* [Work instruction]:
Answer with a number only, giving how many lines in the data below include "unintelligible".

* [Given records]:
************

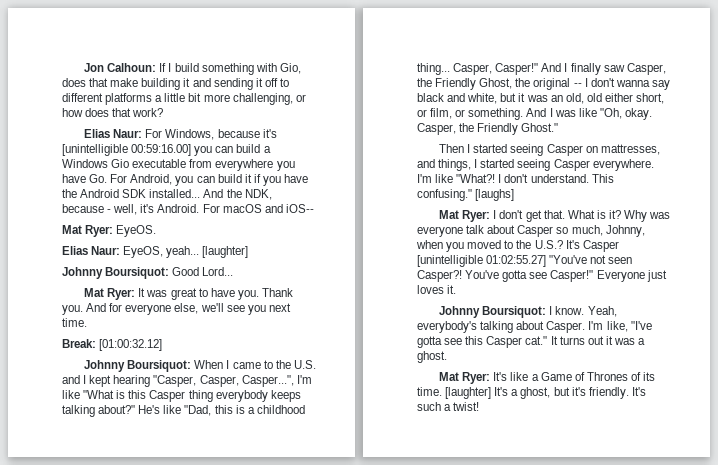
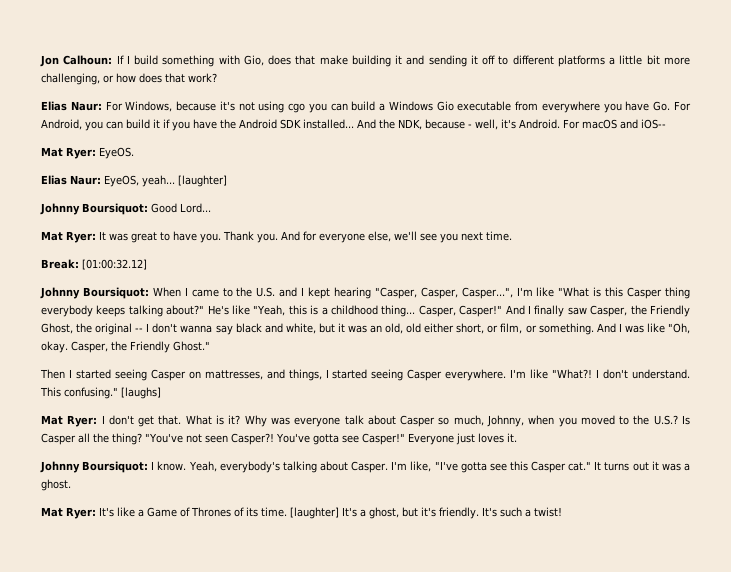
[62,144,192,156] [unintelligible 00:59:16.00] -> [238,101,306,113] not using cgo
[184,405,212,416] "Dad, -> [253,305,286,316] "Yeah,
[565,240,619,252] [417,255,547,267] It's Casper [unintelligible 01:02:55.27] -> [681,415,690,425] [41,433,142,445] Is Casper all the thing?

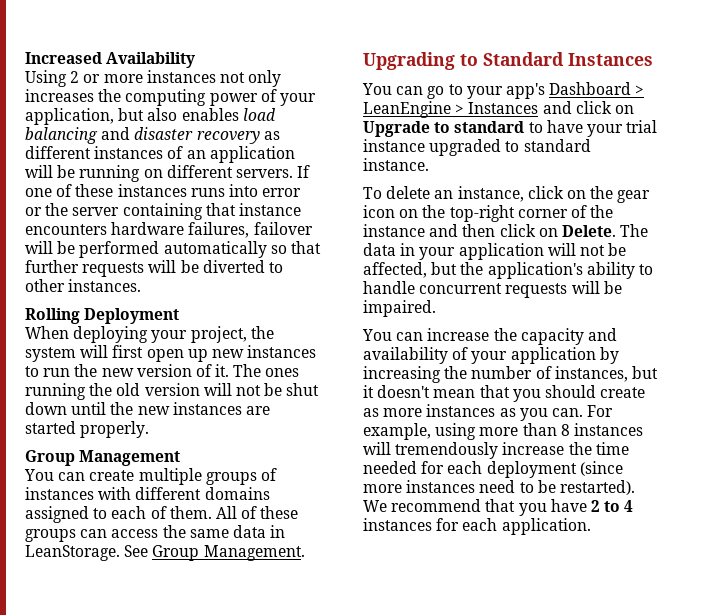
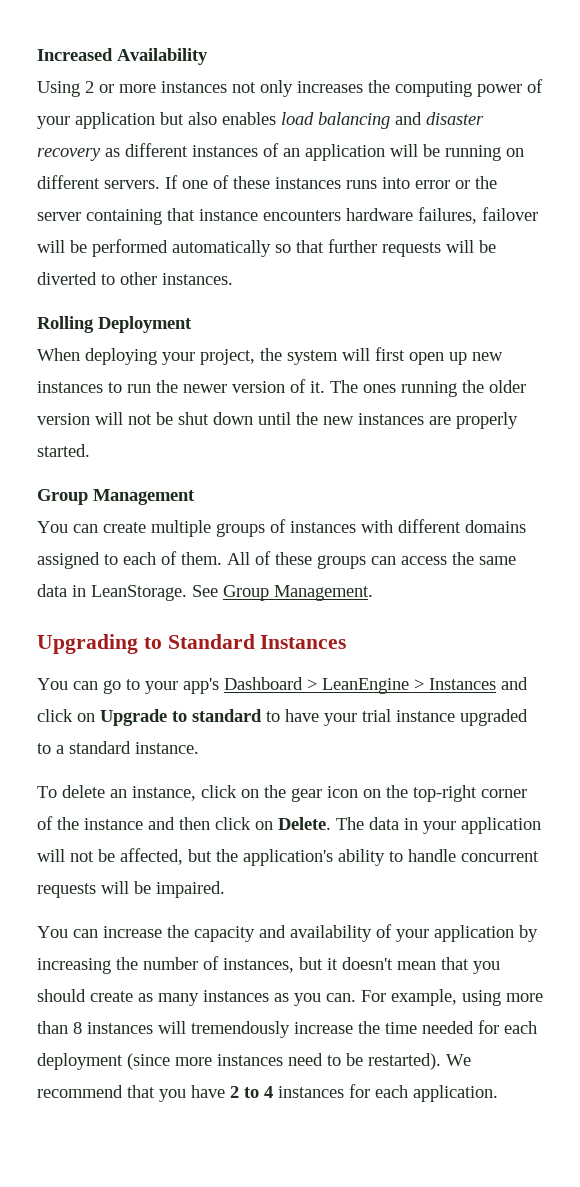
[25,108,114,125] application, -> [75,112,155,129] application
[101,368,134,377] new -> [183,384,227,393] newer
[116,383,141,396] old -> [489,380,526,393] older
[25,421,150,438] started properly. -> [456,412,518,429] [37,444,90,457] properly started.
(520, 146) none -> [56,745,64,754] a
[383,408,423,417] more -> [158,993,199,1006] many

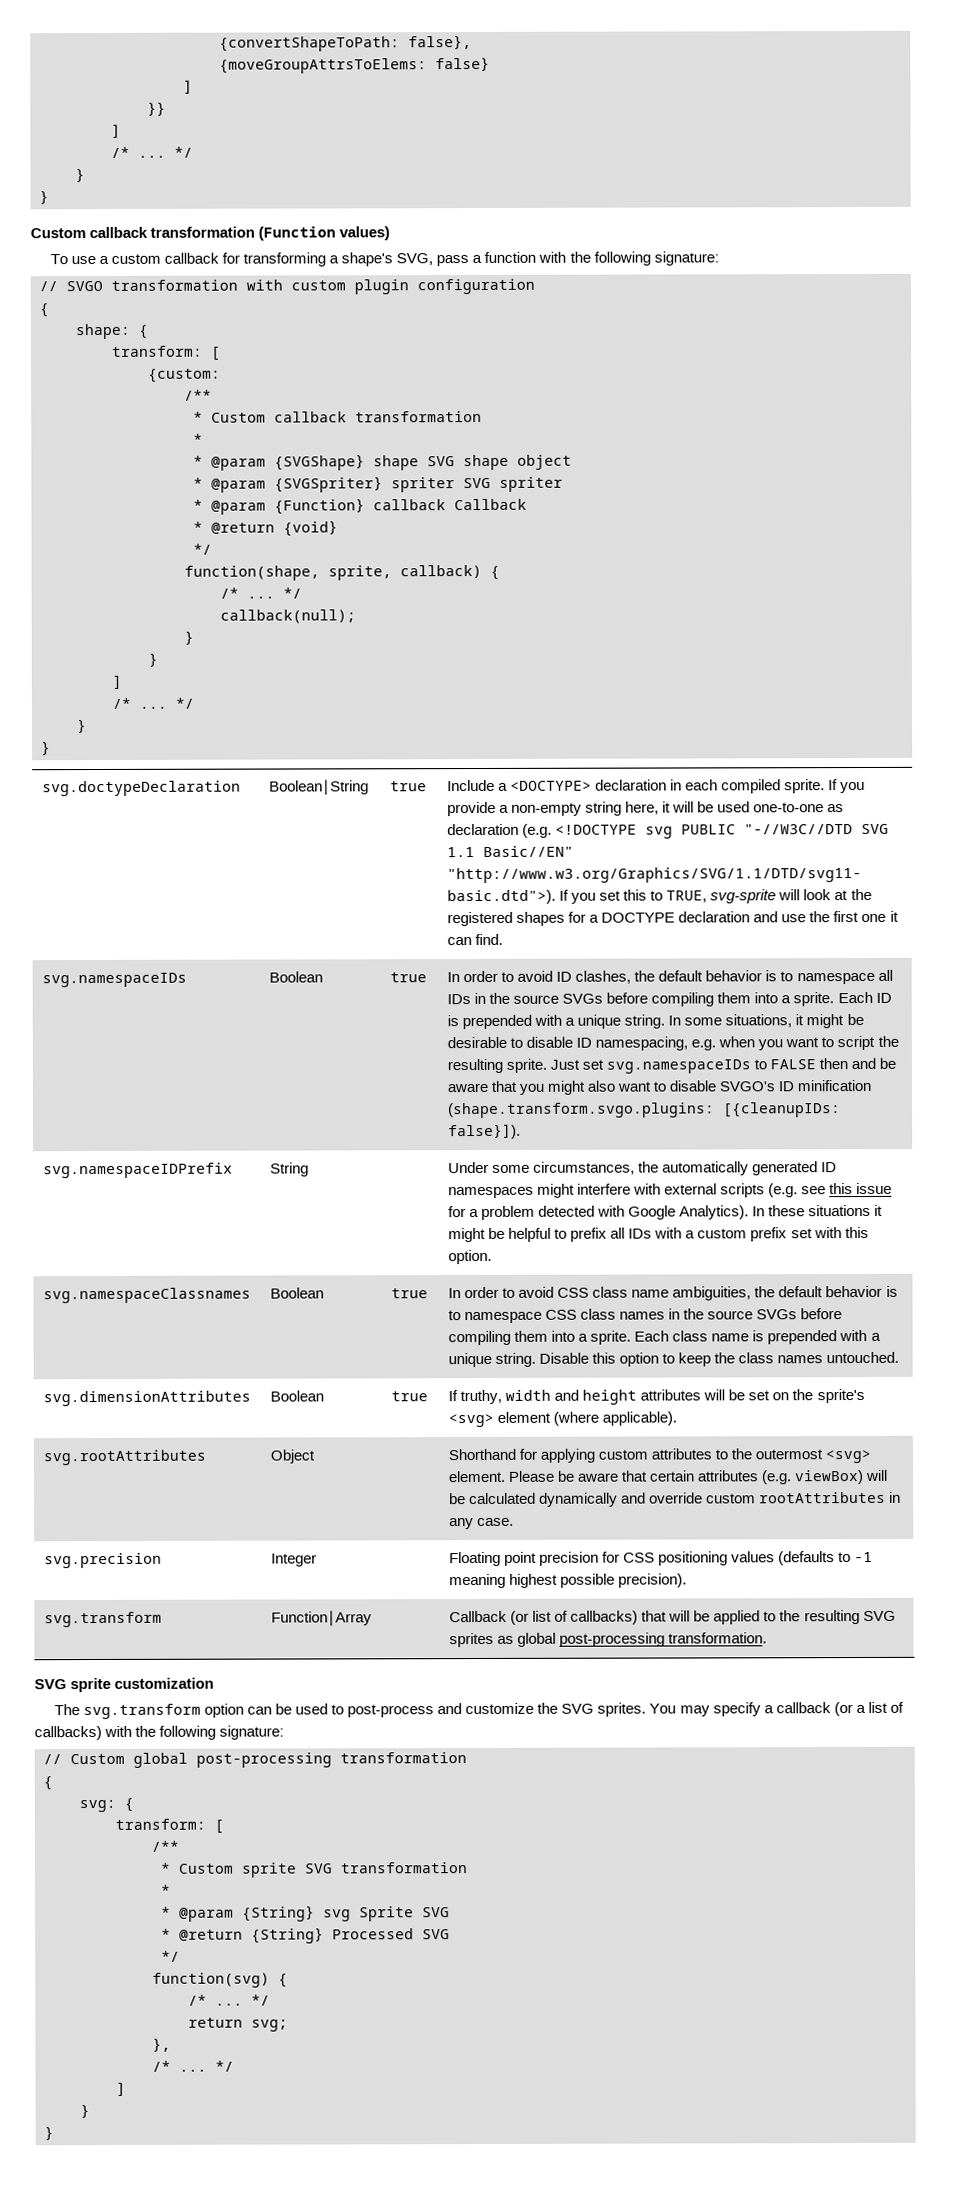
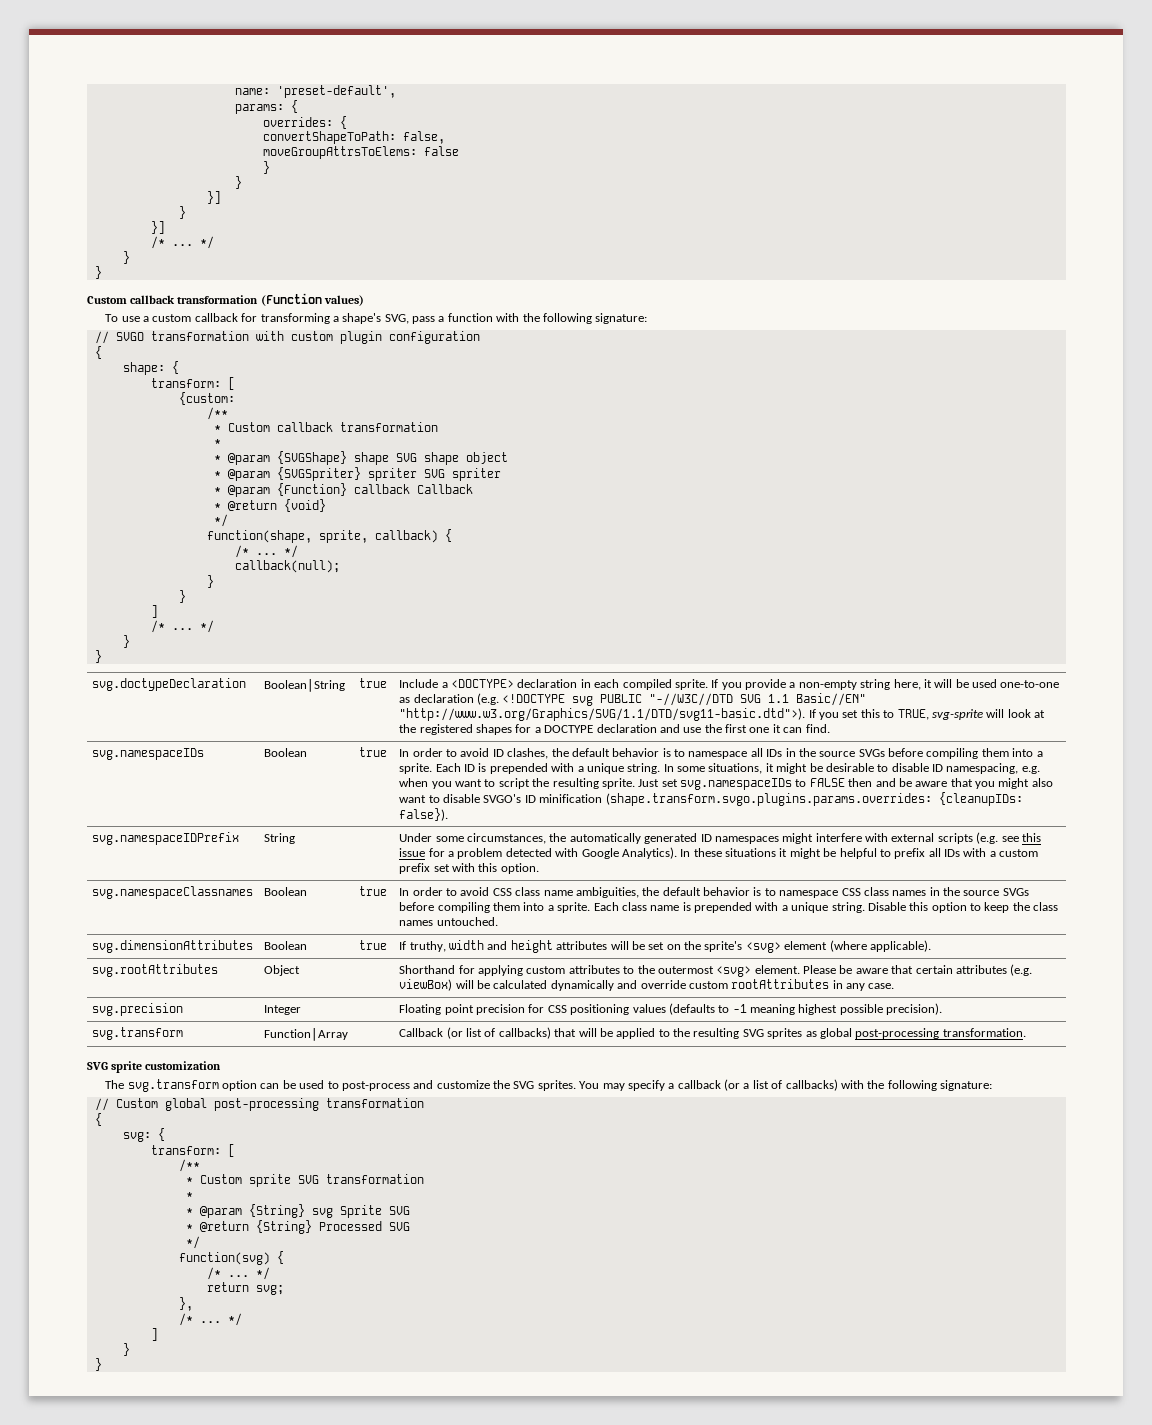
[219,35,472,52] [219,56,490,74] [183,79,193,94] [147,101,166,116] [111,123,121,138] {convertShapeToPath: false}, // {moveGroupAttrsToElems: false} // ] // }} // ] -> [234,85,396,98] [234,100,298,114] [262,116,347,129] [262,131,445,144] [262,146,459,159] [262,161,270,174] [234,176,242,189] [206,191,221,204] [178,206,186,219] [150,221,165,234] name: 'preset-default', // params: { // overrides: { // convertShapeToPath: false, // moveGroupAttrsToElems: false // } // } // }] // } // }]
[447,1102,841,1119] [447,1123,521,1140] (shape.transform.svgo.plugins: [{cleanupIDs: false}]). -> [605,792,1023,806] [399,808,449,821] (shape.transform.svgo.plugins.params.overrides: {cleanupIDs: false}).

************

* [Result of this task]:
2